There seems to be some confusion with terminology, with unknown consequences on the review's results. The authors seem to separate "machine learning" methods, from "statistical" methods ( Table 1: "Multivariable hierarchal logistic regression models*** (models which are based only on statistics - but there is no machine learning)", as an exclusion criterion ). This is clearly not the suitable platform to resolve this issue, but, the distinction between machine learning and statistics is not at all that clear. Specifically, under the term "supervised learning", any regression method (statistics) could be classified. So, logistic regression IS a machine learning method. So is LASSO and several other methods reported. Again, this is not the appropriate place for going into further details, but there is certainly some confusion, especially when in the results Logistic regression keeps appearing as a preferred method.

Again concerning terminology, the term "accuracy" appears often in the results section. Sometimes it is reported as a different outcome than i.e.
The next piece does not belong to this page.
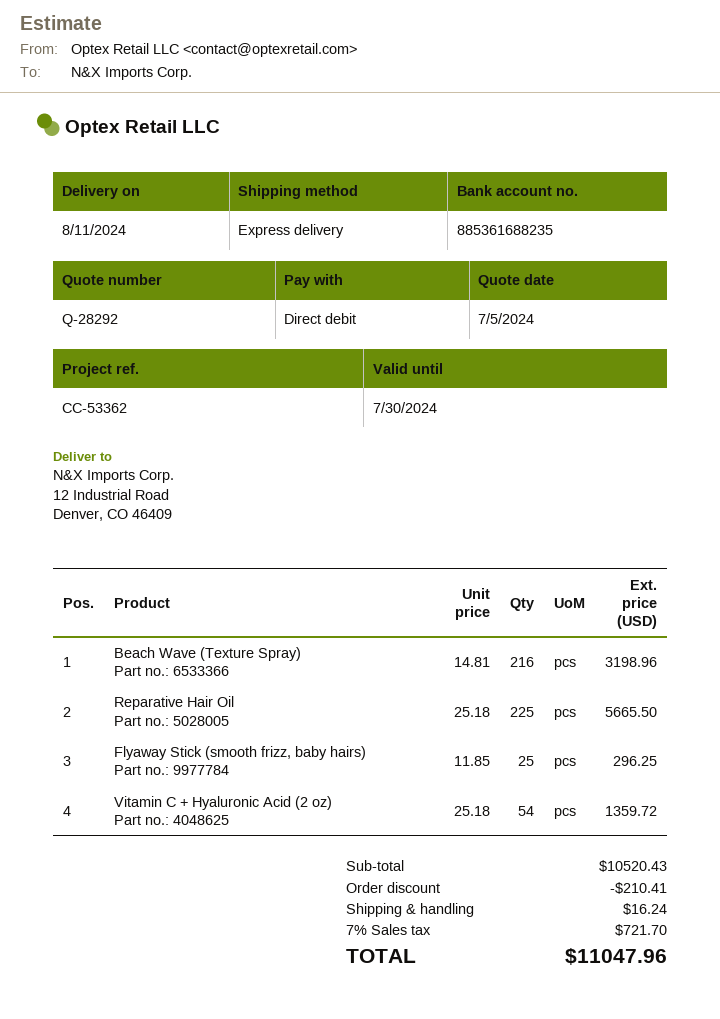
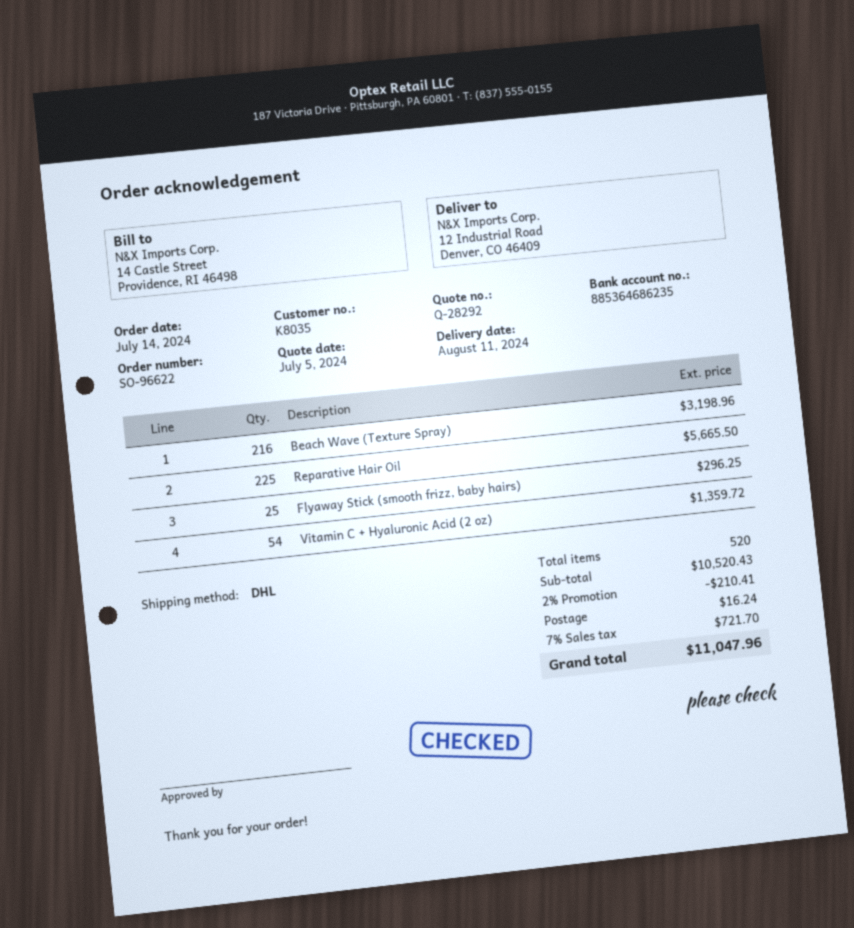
bank account: 885361688235 -> 885364686235
shipping method: express -> DHL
ROC AUC, sensitivity and specificity. All the latter methods are quantifying "accuracy" in some way and some clarification is needed.

Minor comments:

Table 1: Treatment/Intervention, a parenthesis is missing.

Tables 7 & 10: Maybe reverse the orientation of the column titles, it is impossible to read on a screen.

I confirm that I have read this submission and believe that I have an appropriate level of expertise to confirm that it is of an acceptable scientific standard, however I have significant reservations, as outlined above.